You know I’m mobbin with the D.R.E.

Tu sais que je suis de mèche avec le D.R.E.

(YEAH YEAH YEAH

Ouais ouais ouais

You know who’s back up in this motherfucker!)

Tu sais qui revoilà fils de pute !

What what what what?

Quoi quoi quoi quoi ?

(So blaze the weed up then!)

Alors allume la beuh !

Blaze it up, blaze it up!

Allume-le allume-le !

(Just blaze that shit up nigga, yeah, ‘sup Snoop??)

Allume cette merde négro, ouais, comment va Snoop ?

 

Couplet 1 – Snoop Dogg

Top Dogg, bite em all, nigga burn the shit up

Chien de tête, mords-les tous, négro mets le feu

D-P-G-C my nigga turn that shit up

D-P-G-C mon négro monte le son

C-P-T, L-B-C, yeah we hookin back up

C-P-T, L-B-C, ouais on copine encore

And when they bang this in the club baby you got to get up

Et quand ils passent ça à fond dans le club bébé tu dois te lever

Thug niggaz drug dealers yeah they givin it up

Négros voyous, dealers, ouais ils assurent

Lowlife, yo’ life, boy we livin it up

Sous-vie, ta vie, garçon on la vit à fond

Takin chances while we dancin in the party fo’ sho’

Tentant notre chance en dansant dans la fête bien sûr

Slip my hoe a forty-fo’ and she got in the back do’

J’ai (en)filé un 44 à ma pute et elle a pris la porte de derrière

Bitches lookin at me strange but you know I don’t care

Les garces me regardent bizarrement mais tu sais que je m’en fous

Step up in this motherfucker just a-swangin my hair

J’ai buté dans l’aut’ fils de pute je me suis juste recoiffé

Bitch quit talkin, Crip walk, stay down with the set

Garce ferme-la, marche Crip, reste ici avec les autres

Take a bullet with some dick and take this dope from this jet

Prends une balle avec une bite et prends cette came de ce jet

Out of town, put it down for the Father of Rap

Loin de la ville, et ramène-la au Père du rap

And if yo’ ass get cracked, bitch shut yo’ trap

Et si tu t’fais coincer, salope ferme ta gueule

Come back, get back, that’s the part of success

Reviens, repars, ça fait partie du succès

If you believe in the S you’ll be relievin your stress

Si tu fais confiance au S tu soulageras ton stress

 

Interlude – Snoop Dogg and Dr. Dre

La-da-da-da-dahh

It’s the motherfuckin D.R.E. (Dr. Dre MOTHERFUCKER!)
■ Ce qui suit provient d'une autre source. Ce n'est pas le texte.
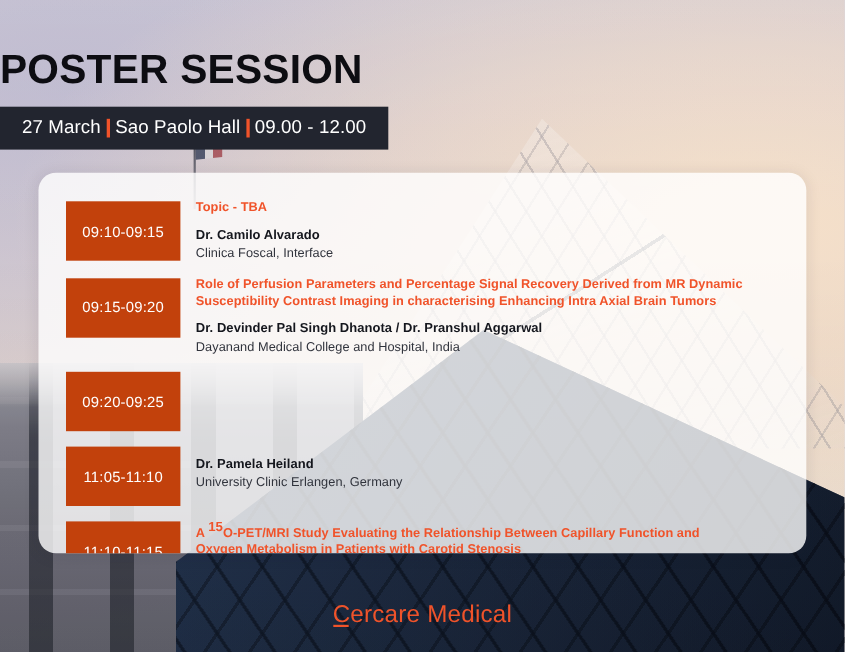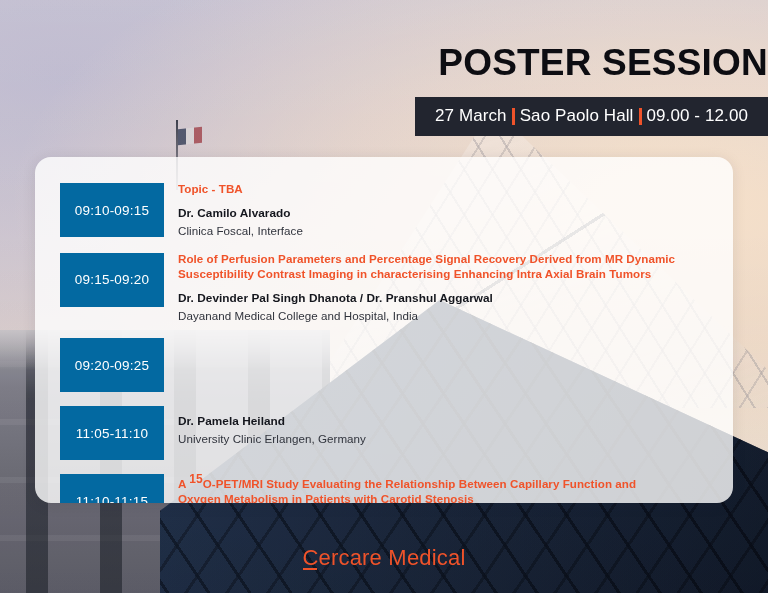--- a/index.html
+++ b/index.html
@@ -125,21 +125,21 @@
 
   
   .bg-haze {
     background: linear-gradient(180deg, rgba(255,255,255,.06) 0%, rgba(255,255,255,0) 38%, rgba(0,0,0,.06) 100%);
   }
 
   
   .header {
     position: absolute;
     left: 0; right: 0; top: 44px;
-    text-align: right;
+    text-align: left;
   }
   .title {
     font-size: 37px;
     font-weight: 700;
     letter-spacing: .2px;
     color: #0d0d12;
     line-height: 1;
   }
   .meta-bar {
     display: inline-flex;
@@ -176,21 +176,21 @@
     align-items: flex-start;
     padding: 0 18px 0 25px;
     margin-bottom: 10px;
   }
   .row:last-child { margin-bottom: 0; }
 
   .time-badge {
     flex: 0 0 auto;
     width: 104px;
     min-height: 54px;
-    background: #0369a1;
+    background: #c2410c;
     color: #ffffff;
     font-size: 13.5px;
     letter-spacing: .2px;
     display: flex;
     align-items: center;
     justify-content: center;
     margin-top: 4px;
   }
 
   .row-body {

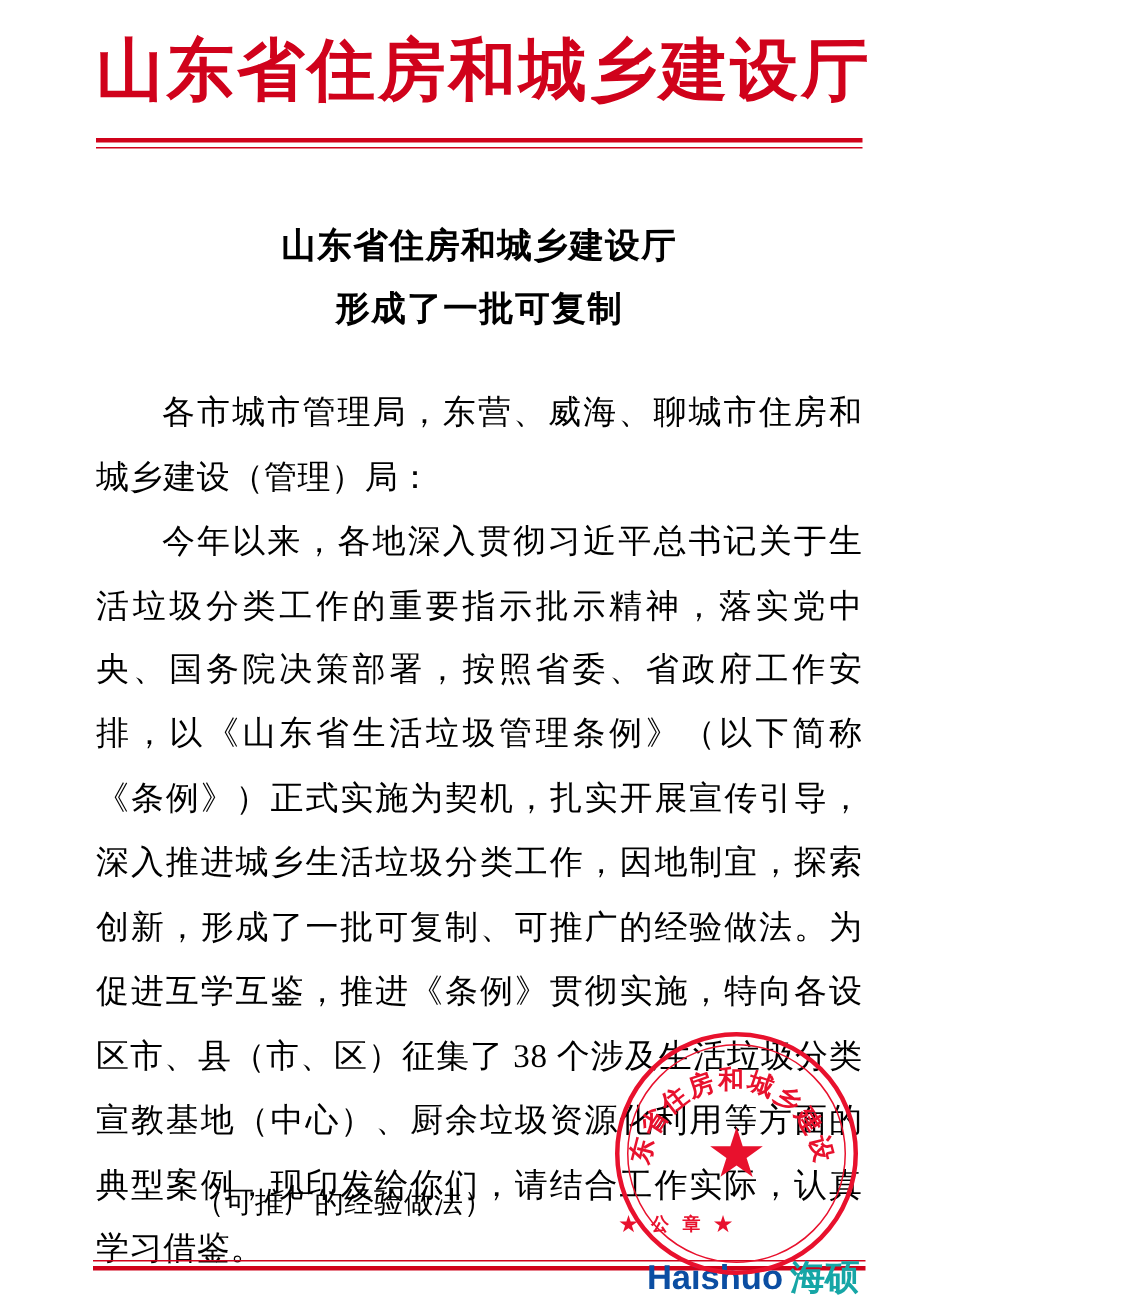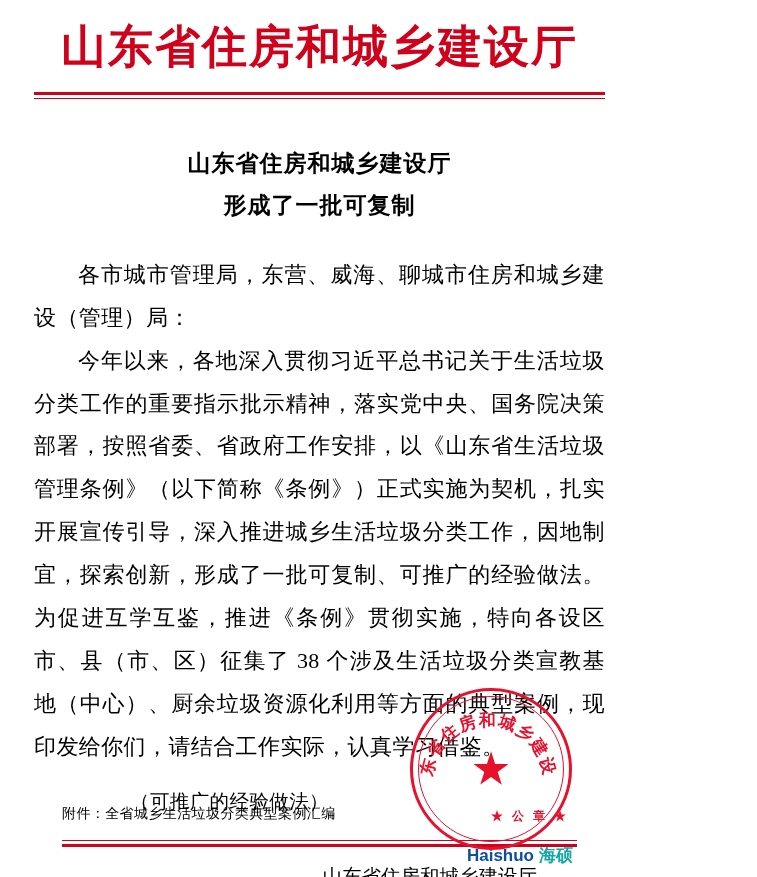--- a/index.html
+++ b/index.html
@@ -14,21 +14,21 @@
     color: #000000;
     overflow: hidden;
     position: relative;
   }
 
   .page {
     position: relative;
     width: 639px;
     height: 877px;
     box-sizing: border-box;
-    padding: 0 34px;
+    padding: 0 64px;
   }
 
   
   .masthead {
     text-align: center;
     padding-top: 22px;
   }
   .masthead-title {
     color: #d0021b;
     font-family: "Liberation Serif", "DejaVu Serif", serif;
@@ -133,21 +133,21 @@
     transform: translate(-50%, -50%);
     color: #e8112d;
     font-size: 40px;
     line-height: 1;
   }
   .seal-bottom {
     position: absolute;
     left: 0;
     right: 0;
     bottom: 22px;
-    text-align: right;
+    text-align: left;
     color: #e8112d;
     font-size: 12px;
     letter-spacing: 3px;
     font-weight: bold;
   }
 
   
   .footer-note {
     position: absolute;
     left: 130px;
@@ -171,21 +171,21 @@
     background: #d0021b;
     margin-top: 3px;
   }
 
   .watermark {
     position: absolute;
     right: 66px;
     bottom: 10px;
     font-family: "Liberation Sans", sans-serif;
     font-weight: bold;
-    font-size: 17px;
+    font-size: 23px;
     white-space: nowrap;
   }
   .wm-en { color: #0b4ea2; }
   .wm-cn { color: #16a6a6; margin-left: 5px; }
 </style>
 </head>
 <body>
 
 <div class="page">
C’est le putain de sa mère de D.R.E.

La-da-da-da-dahhh

You know I’m mobbin with the D-O-double-G

Tu sais que je suis de mèche avec le D-O-double-G

 

Couplet 2 – Dr Dre

Straight off the fuckin streets of C-P-T

Tout droit sorti des putains de rues de C-P-T

King of the beats you ride to em in your Fleet (Fleetwood)
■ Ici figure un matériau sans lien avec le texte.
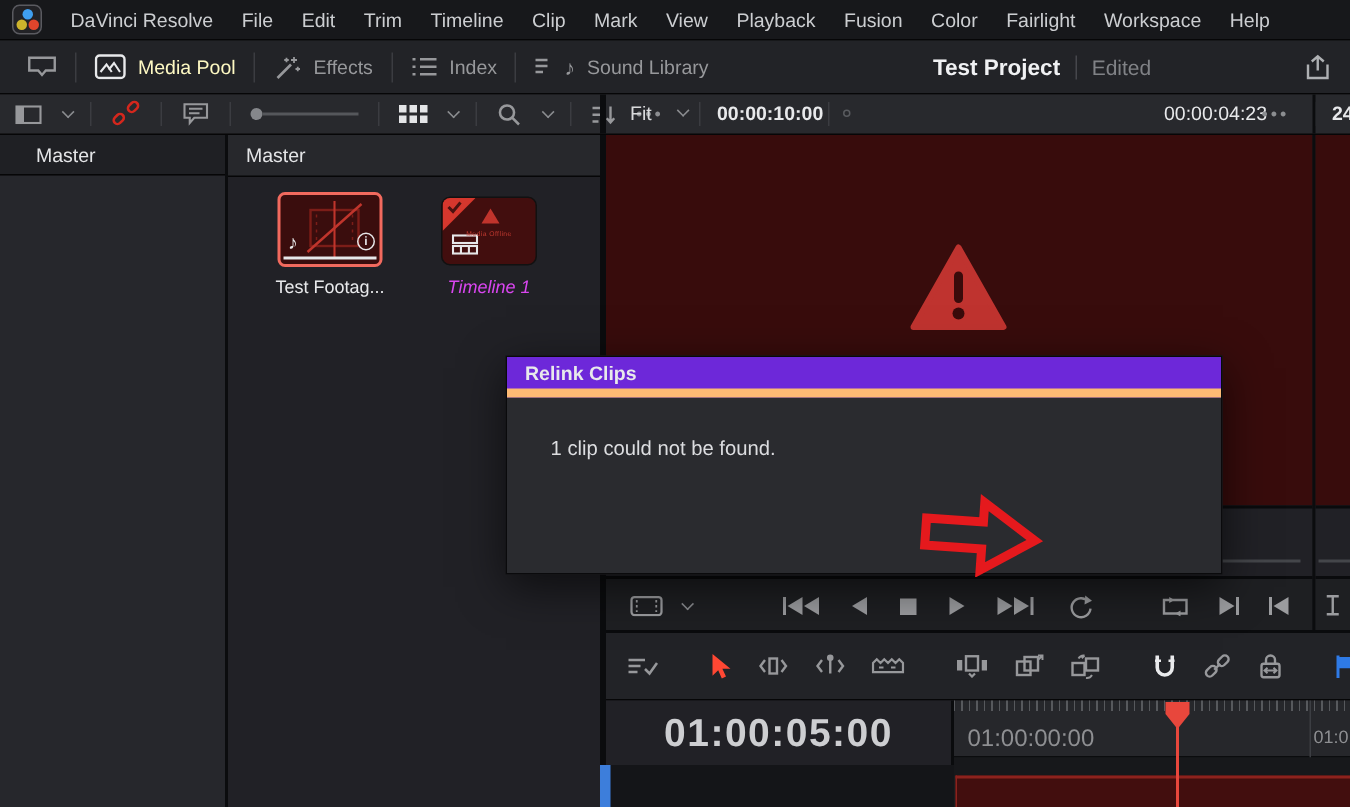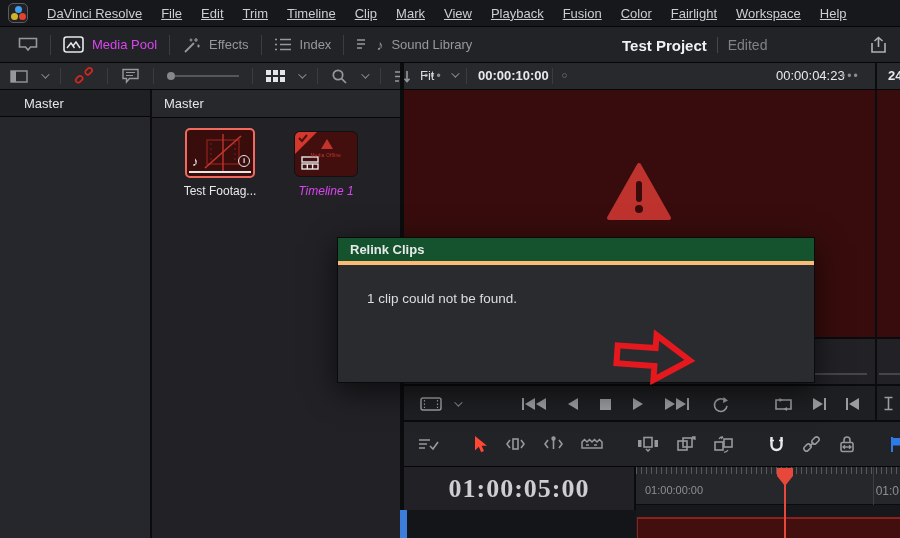--- a/index.html
+++ b/index.html
@@ -6,34 +6,34 @@
   html,body { background:#000; }
   body { font-family:"Liberation Sans","DejaVu Sans",sans-serif; }
   #app { position:relative; width:900px; height:538px; overflow:hidden;
          background:#141518; color:#c9cbce; font-size:13px; }
   .abs { position:absolute; }
 
   
   #menubar { left:0; top:0; width:900px; height:27px; background:#17181b;
              display:flex; align-items:center; gap:19px; padding-left:8px;
              border-bottom:1px solid #060607; }
-  .menu-item { color:#ccced1; cursor:default; white-space:nowrap;text-decoration:underline; }
+  .menu-item { color:#ccced1; cursor:default; white-space:nowrap; }
   #logo { width:20px; height:20px; border-radius:5px; background:#222226;
           border:1px solid #5a5a60; position:relative; flex:0 0 auto; }
   #logo i { position:absolute; width:7px; height:7px; border-radius:50%; }
   #logo .c1 { background:#3f9ff0; left:6px; top:2px; }
   #logo .c2 { background:#cdb32c; left:2px; top:9px; }
   #logo .c3 { background:#e0452c; left:10px; top:9px; }
 
   
   #toolbar2 { left:0; top:27px; width:900px; height:36px; background:#222327;
               border-bottom:1px solid #060607; display:flex; align-items:center; }
   .t2sep { width:1px; height:20px; background:#3b3c41; margin:0 12px; }
   .t2btn { display:flex; align-items:center; gap:8px; color:#97989b; }
-  .t2btn.active { color:#d946ef; }
+  .t2btn.active { color:#fef9c3; }
   .note-glyph { font-size:14px; }
 
   #project-title-block { left:622px; top:27px; height:36px; display:flex;
                          align-items:center; gap:10px; }
   #project-title { color:#f0f1f3; font-weight:bold; font-size:15px; }
   .vbar-sep { width:1px; height:16px; background:#46474c; }
   #project-status { color:#808286; font-size:14px;text-align:right; }
   #export-btn { right:12px; top:27px; height:36px; display:flex; align-items:center; }
 
   
@@ -120,47 +120,47 @@
              border-top:2px solid #0a0b0d; border-bottom:1px solid #060607;
              display:flex; align-items:center; gap:17px; padding:0 14px; }
   .ebsep { width:1px; height:22px; background:#37383c; }
 
   
   #timeline { left:404px; top:467px; width:496px; height:71px; }
   #blue-bar { left:-4px; top:43px; width:7px; height:28px; background:#3d7edb; }
   #tc-big-box { left:0; top:0; width:232px; height:43px; background:#212126;
                 border-right:2px solid #0a0b0d; display:flex; align-items:center;
                 justify-content:center; }
-  #tc-big { font-size:26px; font-weight:bold; color:#cdced1; letter-spacing:1px;font-family:Liberation Serif, serif; }
+  #tc-big { font-size:26px; font-weight:bold; color:#cdced1; letter-spacing:1px; }
   #track-header { left:0; top:43px; width:232px; height:28px; background:#1c1d20;
                   border-right:2px solid #0a0b0d; }
   #track-header .hsep { position:absolute; left:18px; top:0; width:1px; height:28px; background:#0c0d0f; }
   #v1-box { position:absolute; left:26px; top:4px; width:34px; height:20px;
             border:1.5px solid #e0564a; border-radius:2px; color:#eceded; font-weight:bold;
             display:flex; align-items:center; justify-content:center; }
   #track-name { position:absolute; left:74px; top:6px; color:#e2e3e5; font-size:13.5px; }
 
   #ruler { left:232px; top:0; width:264px; height:38px; background:#26272b;
            border-bottom:1px solid #0b0c0e; }
   #ruler .ticks { position:absolute; left:0; top:0; right:0; height:7px;
       background:repeating-linear-gradient(90deg,#57595d 0 1px,transparent 1px 5px); }
-  #ruler-label-start { position:absolute; left:9px; top:17px; color:#8e8f92; font-size:11px; }
+  #ruler-label-start { position:absolute; left:9px; top:17px; color:#8e8f92; font-size:16px; }
   #ruler-label-partial { position:absolute; right:1px; top:17px; color:#8e8f92; font-size:12px; }
   #ruler .faint-tick { position:absolute; left:237px; top:0; width:1px; height:38px; background:#3c3e43; }
   #scroll-strip { left:232px; top:38px; width:264px; height:12px; background:#17181b; }
   #track-row { left:232px; top:50px; width:264px; height:21px; background:#1c1d20; }
   #tl-clip { position:absolute; left:1px; right:0; top:0; bottom:0; background:#420e0e;
              border-top:2.5px solid #8c221d; border-left:1.5px solid #8c221d; }
   #playhead-marker { left:372px; top:0; }
   #playhead-line { left:380px; top:16px; width:2px; height:55px; background:#e8473c; }
 
   
   #dialog { left:337px; top:237px; width:478px; height:146px; background:#2a2b2f;
             border:1px solid #0a0a0c; box-shadow:0 8px 28px rgba(0,0,0,.6); z-index:40; }
-  #dialog-title { height:27px; background:#14532d; border-bottom:4px solid #fdba74;
+  #dialog-title { height:27px; background:#6d28d9; border-bottom:6px solid #fdba74;
                   display:flex; align-items:center; padding-left:12px;
                   color:#e8e9eb; font-weight:bold; }
   #dialog-msg { position:absolute; left:29px; top:53px; color:#dcdde0; font-size:13.5px; }
   #close-btn { position:absolute; right:31px; top:107px; width:97px; height:24px;
                border:1px solid #5f6166; border-radius:12px; background:#2a2b2f;
                color:#cfd0d3; display:flex; align-items:center; justify-content:center; }
   #anno-arrow { left:613px; top:329px; z-index:60; }
 
   svg { display:block; }
   .ic { display:flex; align-items:center; }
Roi des beats tu roules vers eux dans ta Fleet

Or Coupe DeVille rollin on dubs

Ou une Coupe DeVille surélevée

How you feelin whoopty=whoop nigga whut?

Comment tu te sens tout zarbi négro quoi ?

Dre and Snoop chronic’ed out in the ‘llac

Dre et Snoop ont chroniqué dans la (Cadi)’llac

With Doc in the back, sippin on ‘gnac (yeah)
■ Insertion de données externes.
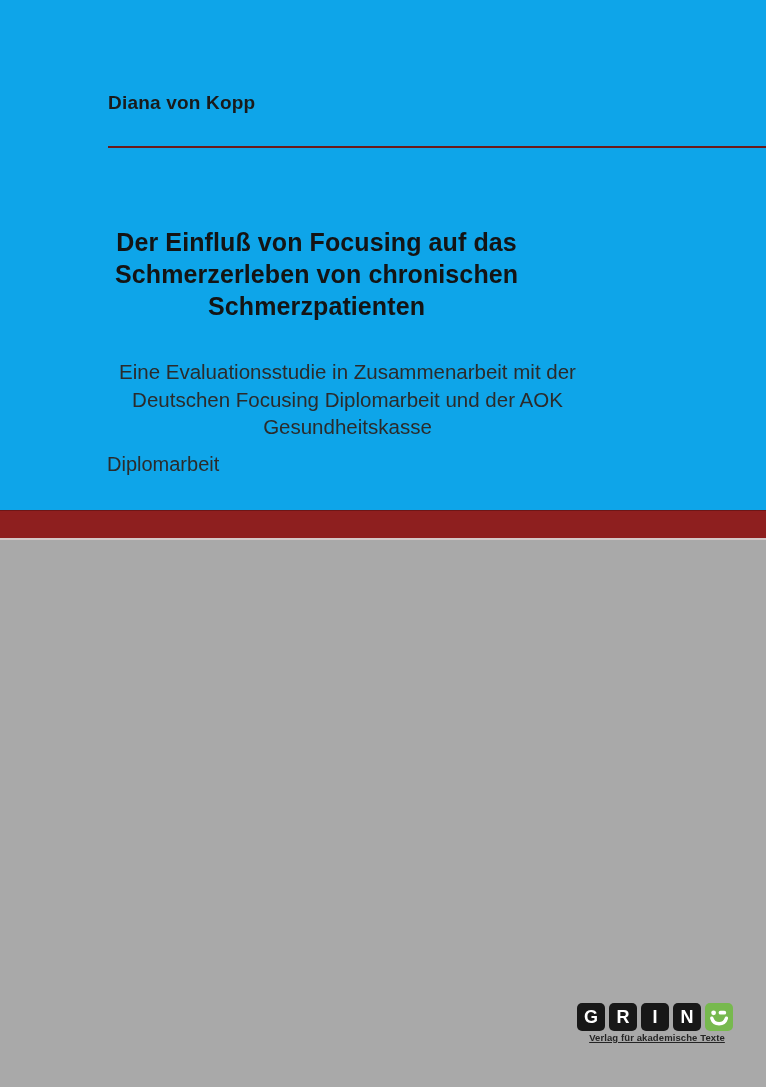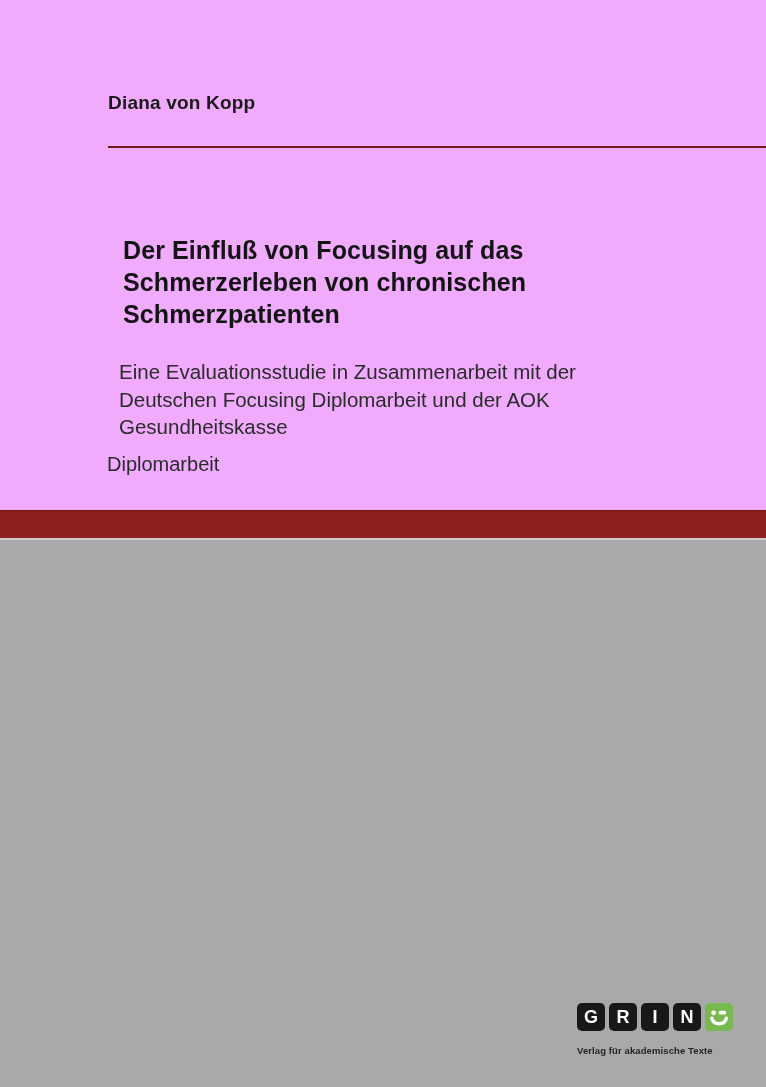--- a/index.html
+++ b/index.html
@@ -4,23 +4,24 @@
 <style>
   html, body {
     margin: 0;
     padding: 0;
     background: #ffffff;
   }
   .cover {
     position: relative;
     width: 766px;
     height: 1087px;
-    background: #f0abfc;
+    background: #0ea5e9;
     overflow: hidden;
     font-family: "Liberation Sans", sans-serif;
+    text-align: center;
   }
   .author {
     position: absolute;
     left: 108px;
     top: 92px;
     font-size: 19px;
     font-weight: bold;
     color: #1a1a1a;
     letter-spacing: 0.2px;
   }
@@ -29,21 +30,21 @@
     left: 108px;
     top: 146px;
     width: 658px;
     height: 2px;
     background: #6b1a1a;
   }
   .title {
     position: absolute;
     left: 107px;
     top: 218px;
-    margin: 16px;
+    margin: 8px;
     font-size: 25px;
     font-weight: bold;
     color: #141414;
     line-height: 32px;
     letter-spacing: 0.1px;
   }
   .title span { display: block; }
   .subtitle {
     position: absolute;
     left: 107px;
@@ -109,26 +110,27 @@
     display: flex;
     align-items: center;
     justify-content: center;
     line-height: 1;
   }
   .logo-box.green {
     background: #77b94e;
   }
   .logo-box.green svg { display: block; }
   .logo-tagline {
-    margin-top: 14px;
+    margin-top: 1px;
     font-size: 9.5px;
     font-weight: bold;
     color: #242424;
     letter-spacing: 0.1px;
     white-space: nowrap;
+    text-decoration: underline;
   }
 </style>
 </head>
 <body>
 
 <div class="cover">
 
   <div class="author">Diana von Kopp</div>
 
   <div class="author-rule"></div>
Avec Doc à l’arrière, sirotant un (Co)’gnac

Clip in the strap, dippin through hoods (what hoods?)

Flingue dans l’étui, filant dans les quartiers (quels quartiers ?)

Compton, Long Beach, Inglewood!

Compton, Long Beach, Inglewood !

South Central out to the Westside (wessyde)

South Central et jusqu’à l’ouest

It’s California Love, this California bud got a nigga gang of pub

C’est de l’amour californien, cette beuh californienne a tout un gang de nègres à elle

I’m on one, I might bail up in the Century Club

J’en fais partie, je pourrais aller flamber au Century Club

With my jeans on, and my team strong

En jeans, avec mon équipe de durs

Get my drink on, and my smoke on

Prendre un verre, fumer un spliff

Then go home with, somethin to poke on (whassup bitch?)

Puis rentrer avec quelque chose à tringler (ça va salope ?)

Loc it’s on for the two-triple-oh !

Poto c’est parti pour le deux-triple-oh !

Comin real, it’s the next episode…

ça arrive vraiment, au prochain épisode

 

Outro – Nate Dogg

Hold up, waiiiiiiit

Attends attends

For my niggaz who be thinkin we soft

Pour mes négros qui croient qu’on est des doux

We don’t, playyy

On rigole pas

We gon’ rock it til the wheels fall off

On va tout défoncer jusqu’à ce que les roues tombent

Hold up, heyyy

Attends, hé

For my niggaz who be actin too bold

Pour mes négros, qui seraient trop téméraires

Take a seeaaaaaat

Prends un sièèèège

Hope you ready for the next episode, heyyyeyyy….

J’espère que t’es prêt pour le prochain épisode, hééééé….

…smoke weed everday!

… fume de l’herbe toute la journée !

 

The Next Episode – Explication des paroles

Intro

La-da-da-da-dahh

D’office en mettant autre chose que des mots intelligibles comme texte d’ouverture, on fait un effet, on dit quelque chose.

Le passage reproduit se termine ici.